Se formos tirar lições do pensamento do psicanalista suíço Carl Gustav Jung (1875-1961) tal separação entre ciência e religião é algo a se lamentar. Conforme mostrado no quarto trecho que abre este artigo, as investigações de Jung sobre a psiquê humana o levaram a desenvolver a ideia de que todos nós, enquanto homo sapiens, compartilhamos imagens arquetípicas que desempenham um papel fundamental na mente: carregadas de significados, essas imagens viabilizam a constituição da personalidade do indivíduo, pois lhe oferecem símbolos que remetem ao mistério da condição humana e ao significado das coisas. Nesse sentido, os arquétipos desempenham um papel religioso, estabelecendo uma narrativa que explica a origem e a criação do mundo, e um papel artístico, pois permitem ao homem usar símbolos para chegar a significados profundos sobre a natureza da existência.
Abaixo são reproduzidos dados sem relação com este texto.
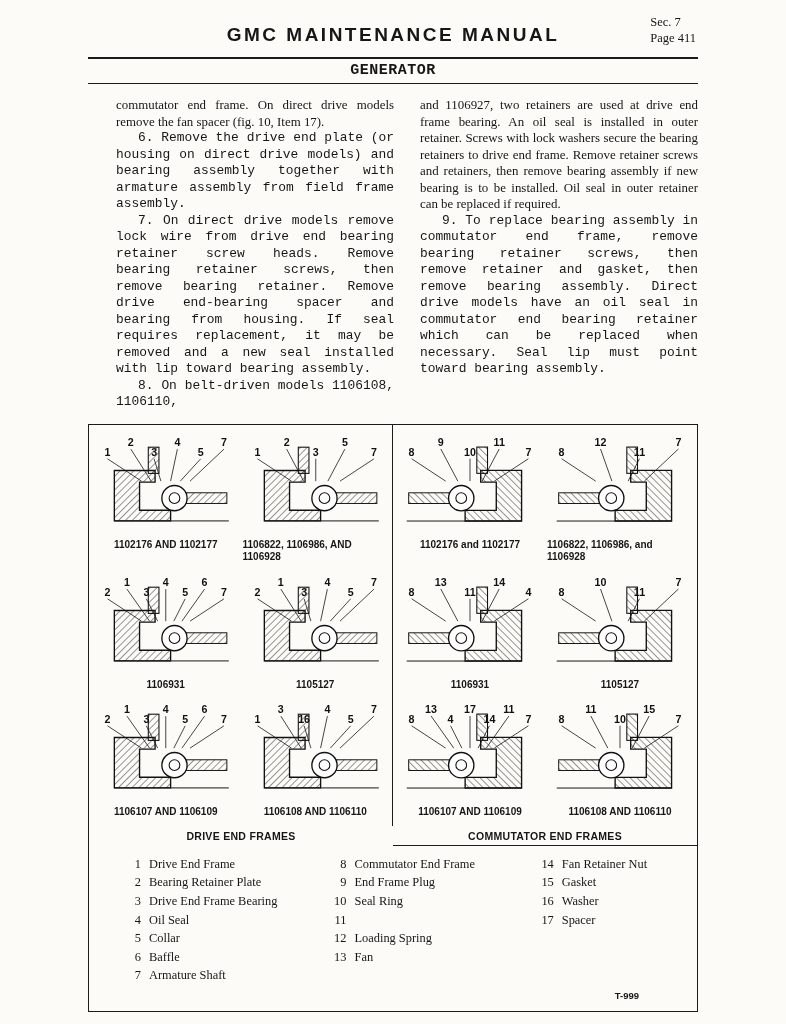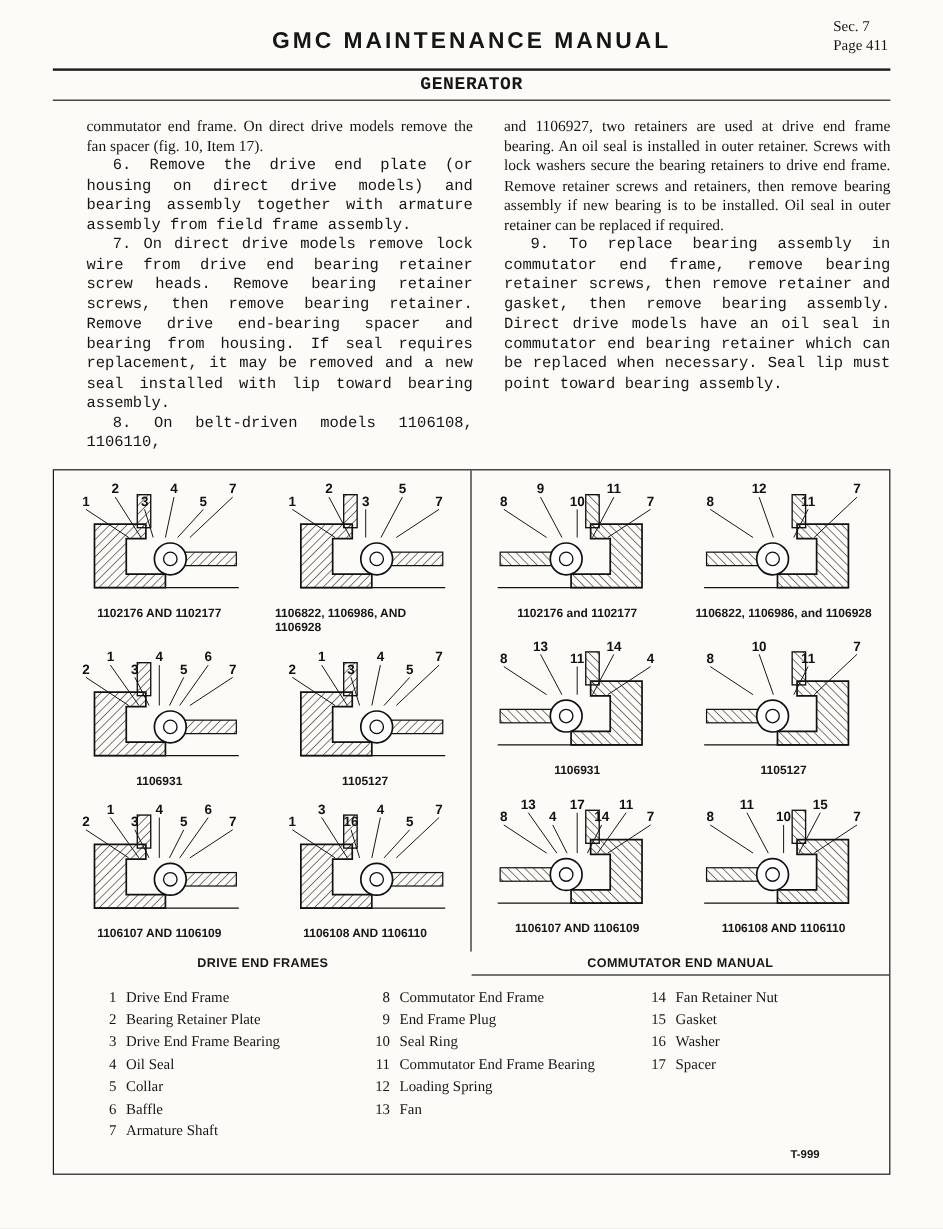"Sec. 7" .page { padding: 12px 44px 0 -> 12px 88px 0 }
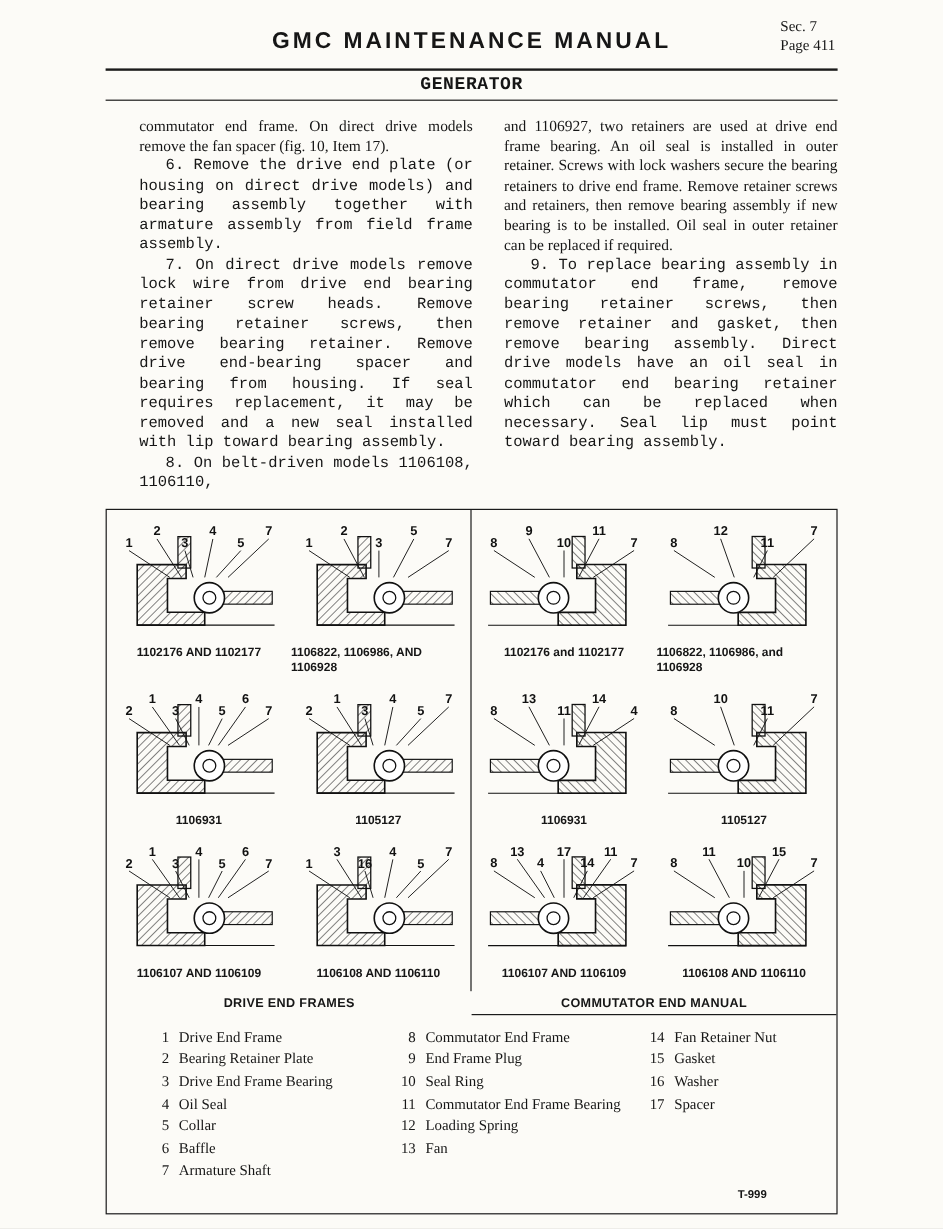"COMMUTATOR END MANUAL" div.frame-label { text: MANUAL -> FRAMES }
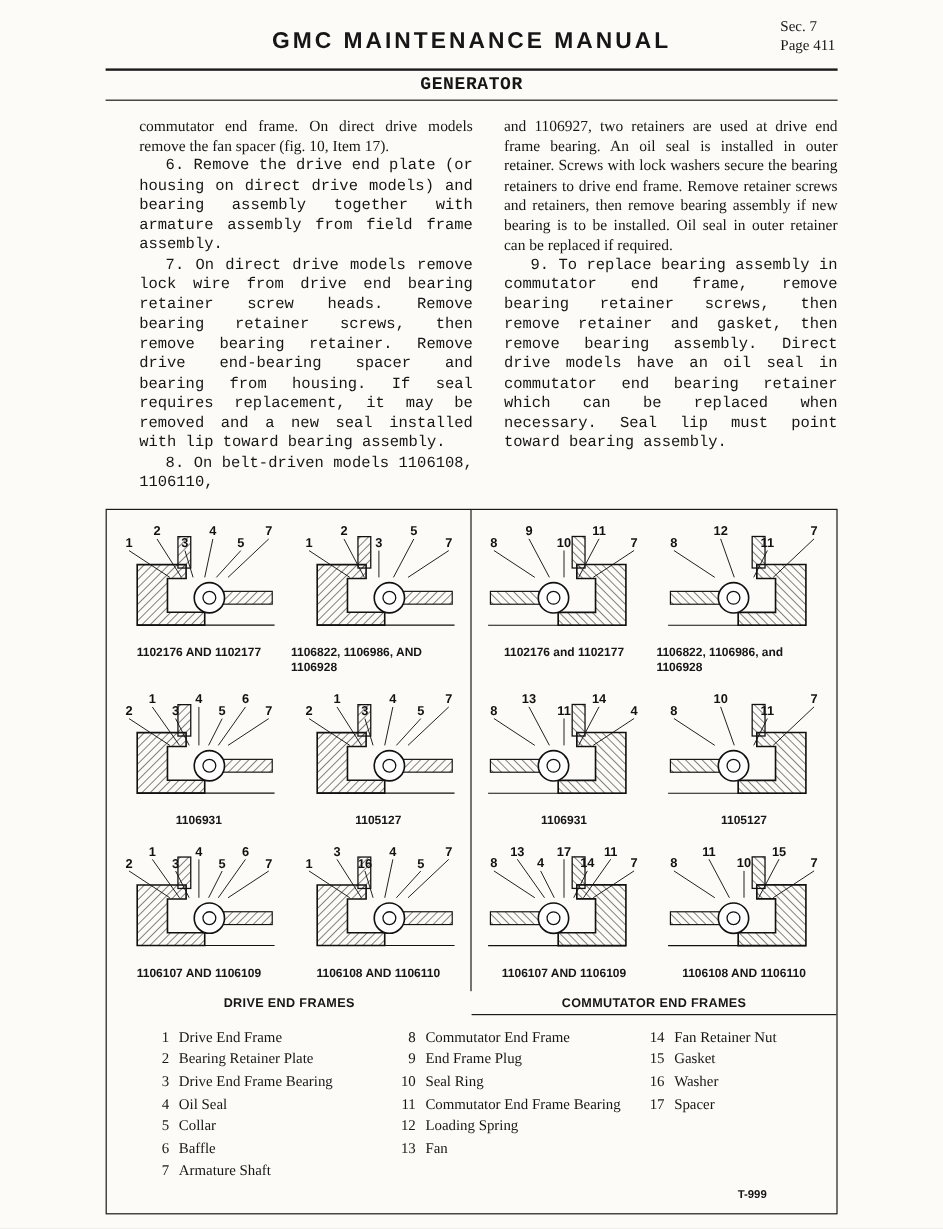"Commutator End Frame Bearing" span.ltext { html: <span>Commutator End Frame Bearing</span> -> none }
Prezados leitores, será que a recuperação por Jung da dimensão espiritual do homem por meio dos arquétipos algum dia permitirá uma nova síntese de religião e ciência? Ou será que elas estarão sempre em campos opostos no Ocidente com os ateístas defendendo-se das religiões monoteístas, como ocorre atualmente? Diante da possibilidade de que a humanidade não consiga sobreviver ao século XXI devido ao esgotamento dos recursos naturais e ao perigo nuclear seria bom que os investigadores da alma e os investigadores da natureza chegassem a uma entente, porque a salvação material do homo sapiens só poderá vir da boa vontade de todos em prol do bem comum, o que requer um compartilhamento de valores éticos e um comprometimento sincero em colocá-los em prática. Aguardemos.